I'd be interested in hearing what bits you found were missing and what you filled them in with. If this makes disks that are reasonably close to "fixed" I can get the ones on Winworld added to or updated. I'll take a look a the images out there myself when I get a chance.
Ideally if anyone out there still has original media, a redump with a Kryoflux and/or SuperCard pro would be invaluable. Even when there is damage, these will read every last bit possible rather than throwing out hole sectors. Sometimes just running a flux image through a different decoder will have success, and other times a tad of bit shifting and guessing a few bits can fix things.
Also, were you just working from documentation on the internet? With many earlier programs like this getting proper document scans is essential.

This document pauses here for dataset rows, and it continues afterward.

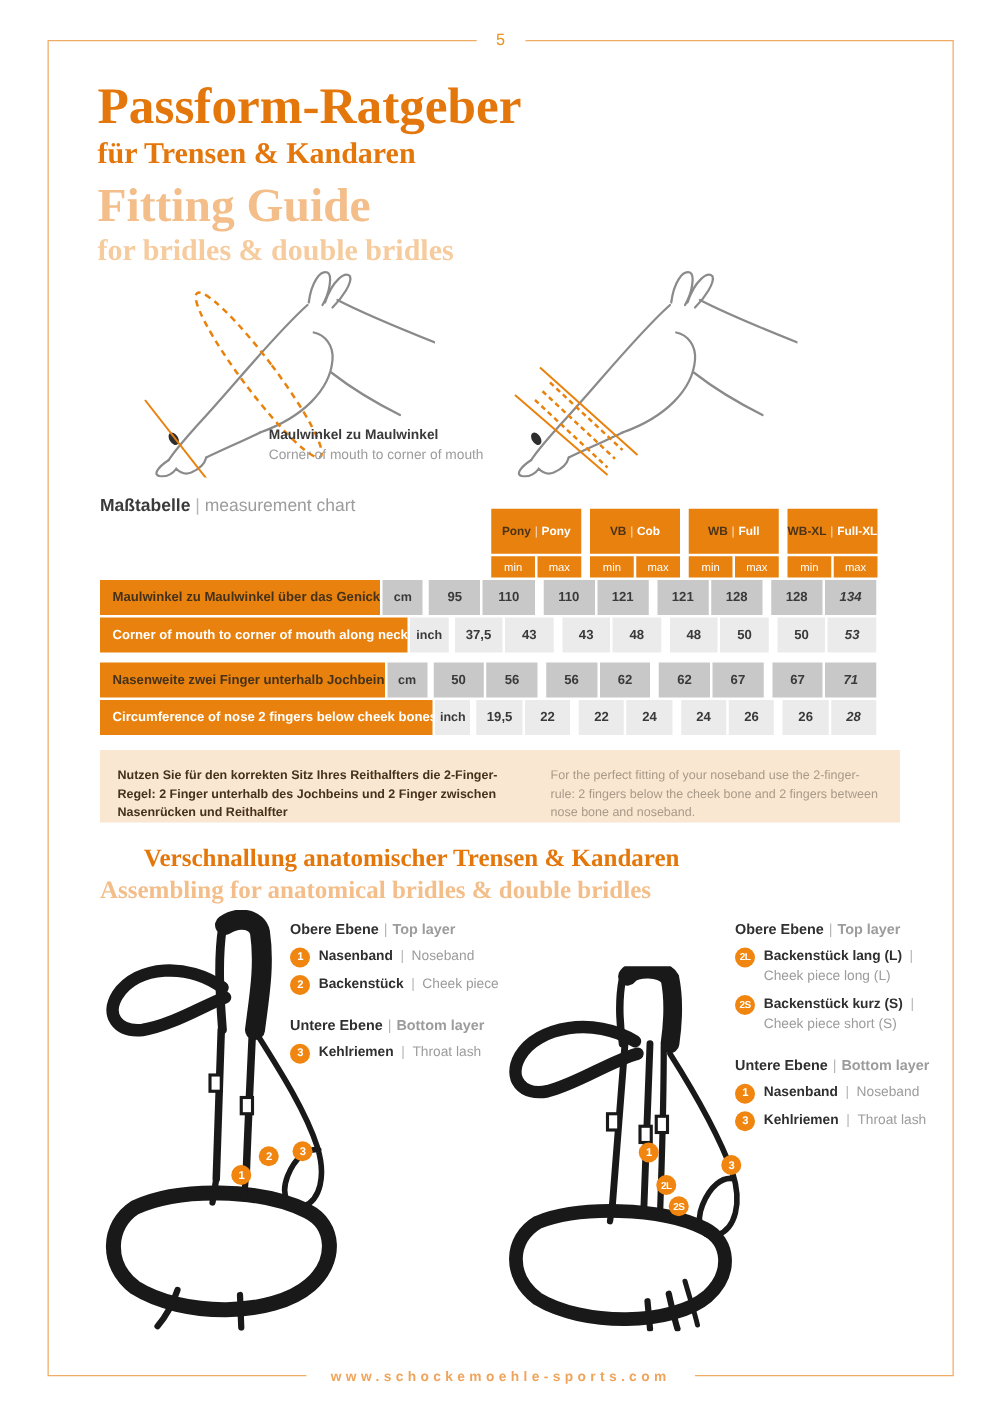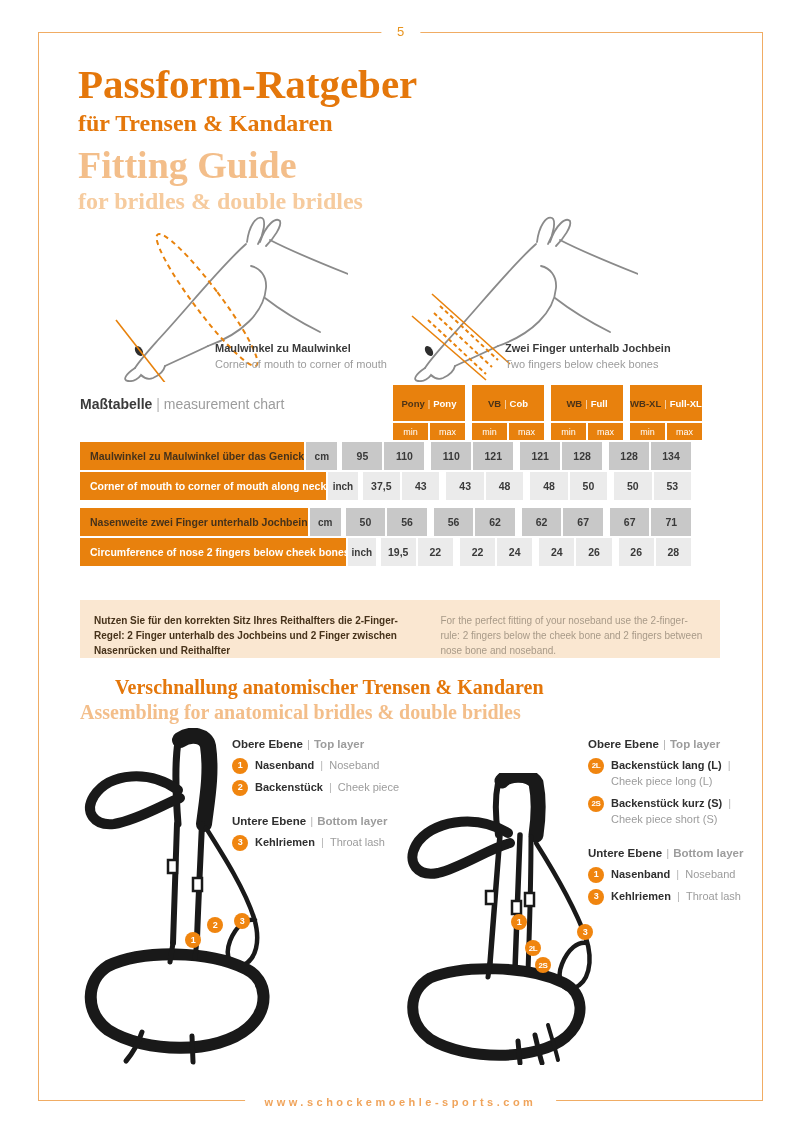"Zwei Finger unterhalb Jochbein" div.horse-label { html: <div> <div>Zwei Finger unterhalb Jochbein</div> <div>Two fingers below cheek bones</div> </div> -> none }
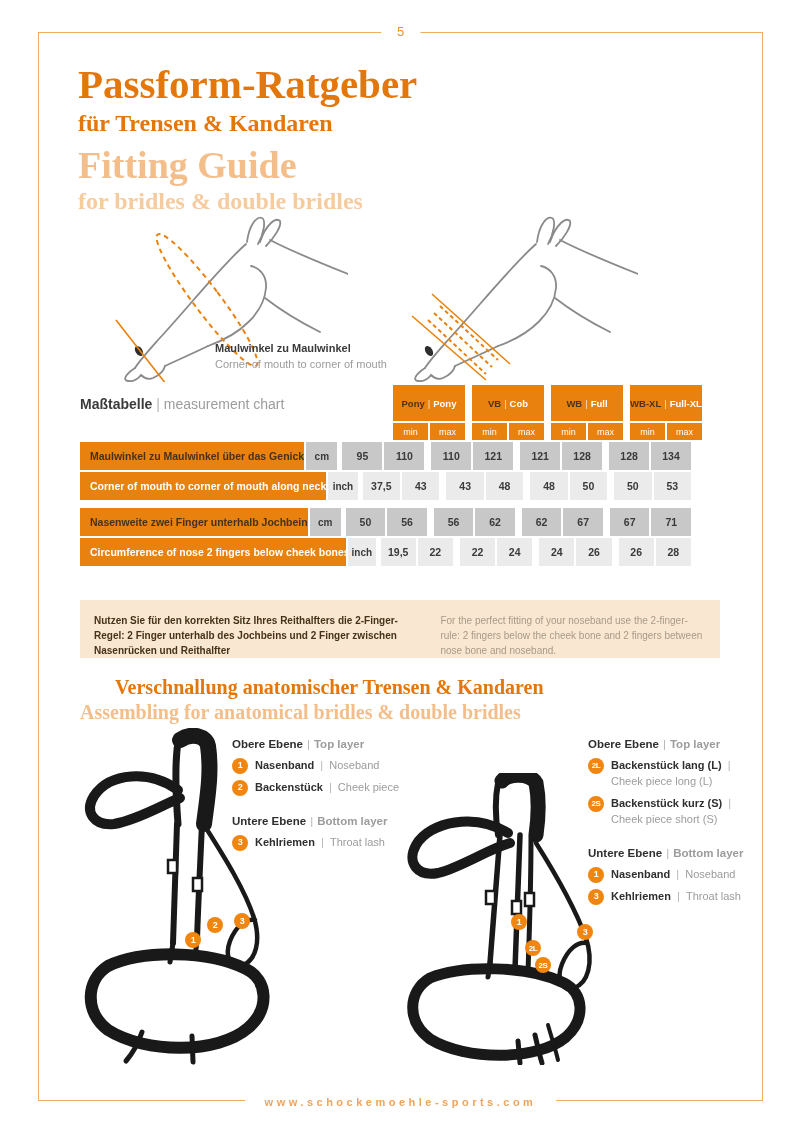"Pony" .gcell { margin-top: none -> 22px }
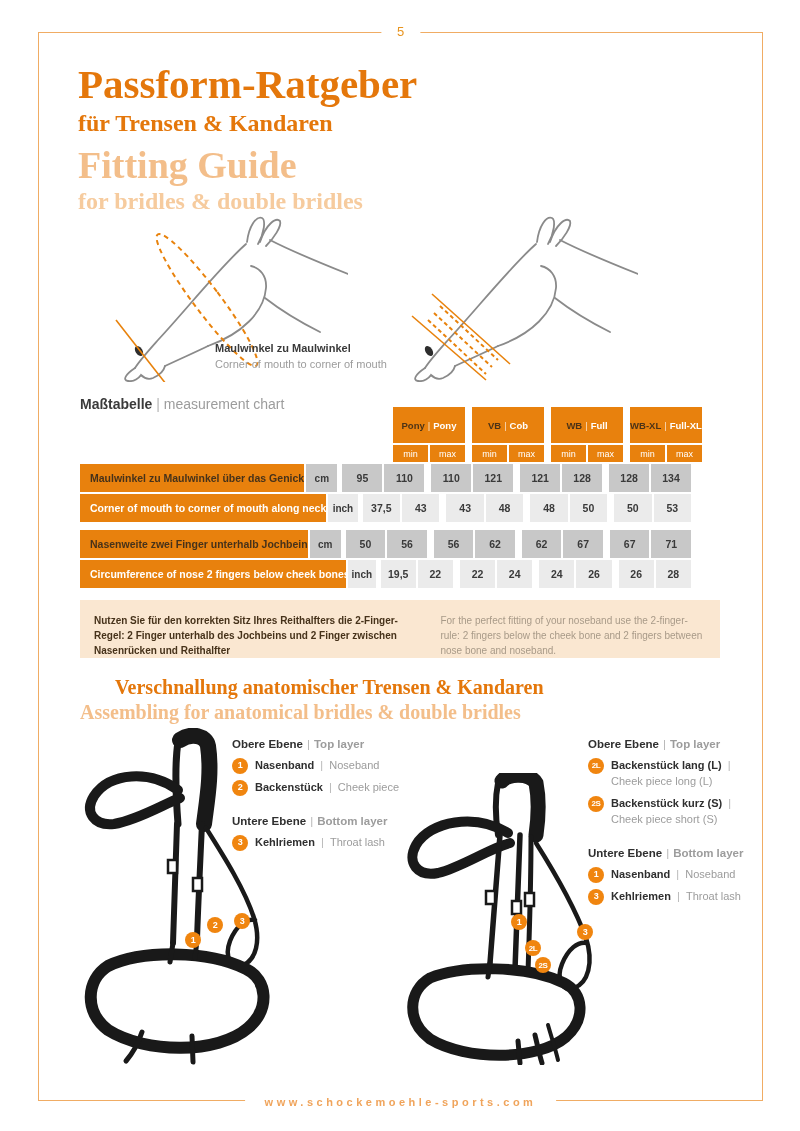"134" .vcell.vmax:last-child { font-style: none -> italic; margin-right: 14px -> 4px }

(Score: 3, Interesting) by NCommander on Monday March 06 2017, @09:06PM
Xenix 286/386 is surprisingly user friendly; for basic system operation and usage, I never once had to crack open the manual in that regard. Package installation Printing, UUCP, and MicNet are entirely driven by curses like interfaces as was the full install program. It actually beats out quite a few modern distros in this regard. As far as user-friendliness and management, it pretty much destroys DOS and OS/2 of the era, though it lacks online help which is unfortunate. I don't know how it compares to NetWare of the era.
I'll be showing this of in later posts. I did need however to read the vast majority of the Xenix 286 documentation to work out some of the stuff we had to reconstruct, as well as how to do a manual install because of floppy disk issues (next article). As of writing though, we have the installer working again, and the system can be installed as used.
From the TeleDisk images, by comparing where duplicated sectors were and what were we were missing (I wrote a tool to find the missing sectors in the raw, and convert TD mapping to linear), we managed to put together I1, I2, N3, B1, and one of the X disks. The X disks are really unusual, and I don't want to spoil it, but we got really lucky on this regard; same with N2's broken init binary; we also had to explore with Xenix's copy protection to restore the medium to "functional reconstruction" in places as one of the binaries were problematic in this regard. I'll discuss this more in the next article. N1 had a broken manifest which I reconstructed by hand, as well as a broken install script in I3. The International Supplement is extremely rare; neither of us could find another Xenix release with it, nor did Tenox (who has scans of all the documentation).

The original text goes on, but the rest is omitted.